Formation and Usages of Agar-wood

The Aquilaria genus is renown for its fragrant non-wood product, the agarwood. With its distinctive fragrance and usage in traditional medicine, local rituals, agar-wood is a much-sought-after ingredient in many countries. The demand of agar-wood has been surging for several decades. One of the challenges we are facing is the slow formation of agar-wood because it takes years to form. In contrast, the trading volume is high and in nature, the supply of agar-wood has been decreasing. To cope with this issue, mankind starts to cultivate Aquilaria genus and make agar-wood out of it. Formation of agar-wood occurs in the trunk and roots of trees that have been infected by a parasitc mold, Phaeoacremonium parasitica, and a dematiaceous fungus. As a response, the tree produces a resin high in volatile organic compounds that aids in suppressing or retarding the fungal growth. While the unaffected wood of the tree is relatively light in color, the resin dramatically increases the mass and density of the affected wood, changing its color from pale beige to dark brown or black. High quality resin comes from a tree’s natural immune response to a fungal attack.

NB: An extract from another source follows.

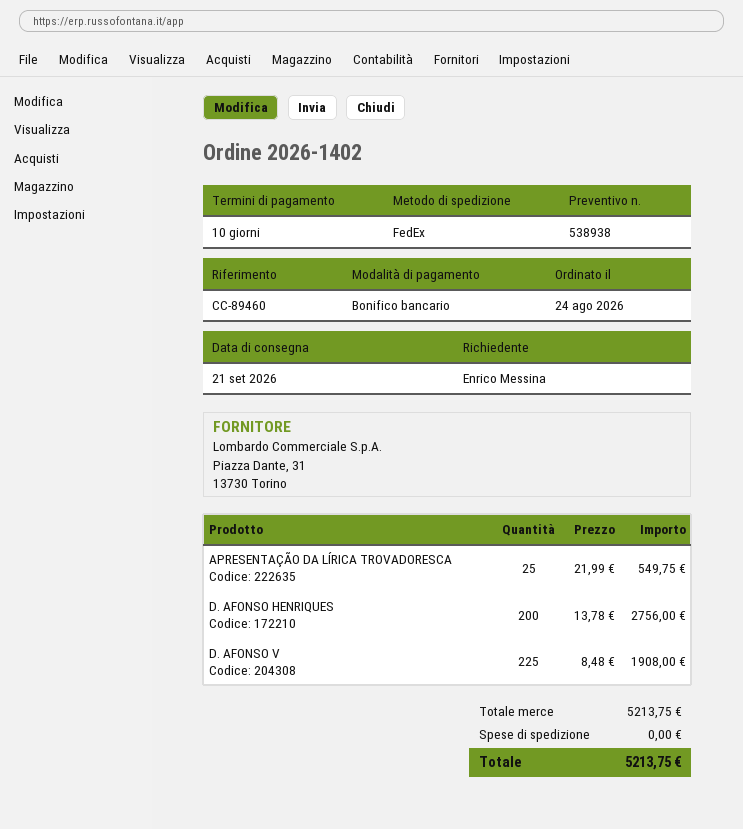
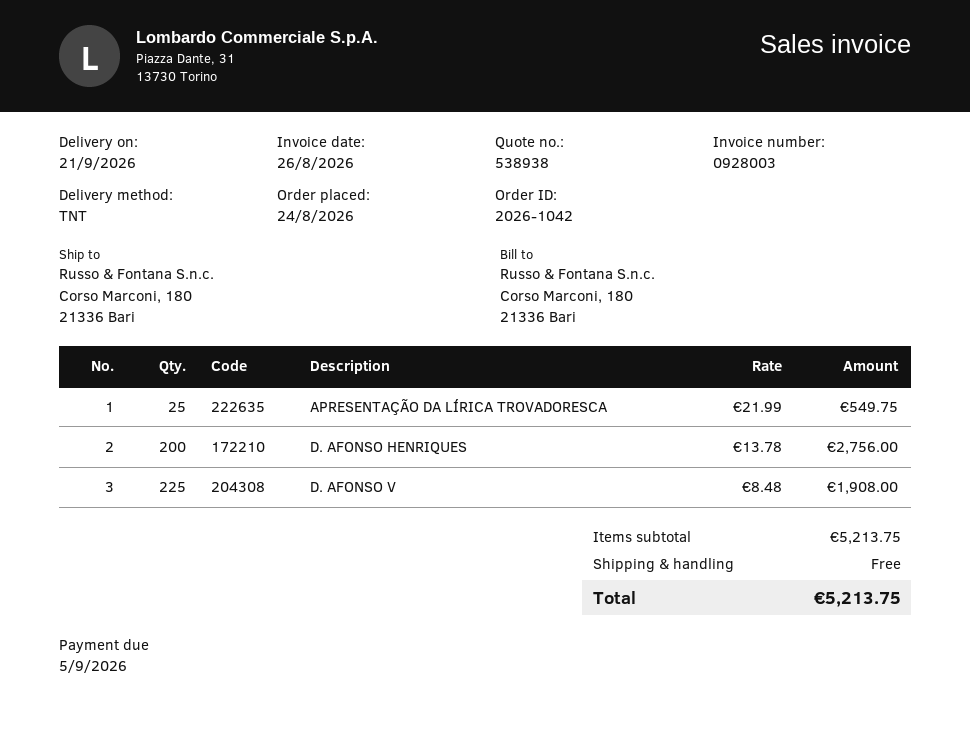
order number: 2026-1402 -> 2026-1042
shipping method: FedEx -> TNT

It sometimes referred to as “The Wood of The Gods” Agarwood has been used for thousands of years as incense for religious ceremonies, in perfumes, cosmetics, aromatherapy, jewelry, medicines, sculptures and also used for meditation. Agar-wood is mainly found in South East Asian countries. Endowed by the climate and other advantageous conditions, Vietnamese Agar-wood’s quality is highly valued among the best for its renowned unique sweet taste, many benefits and versatile usages.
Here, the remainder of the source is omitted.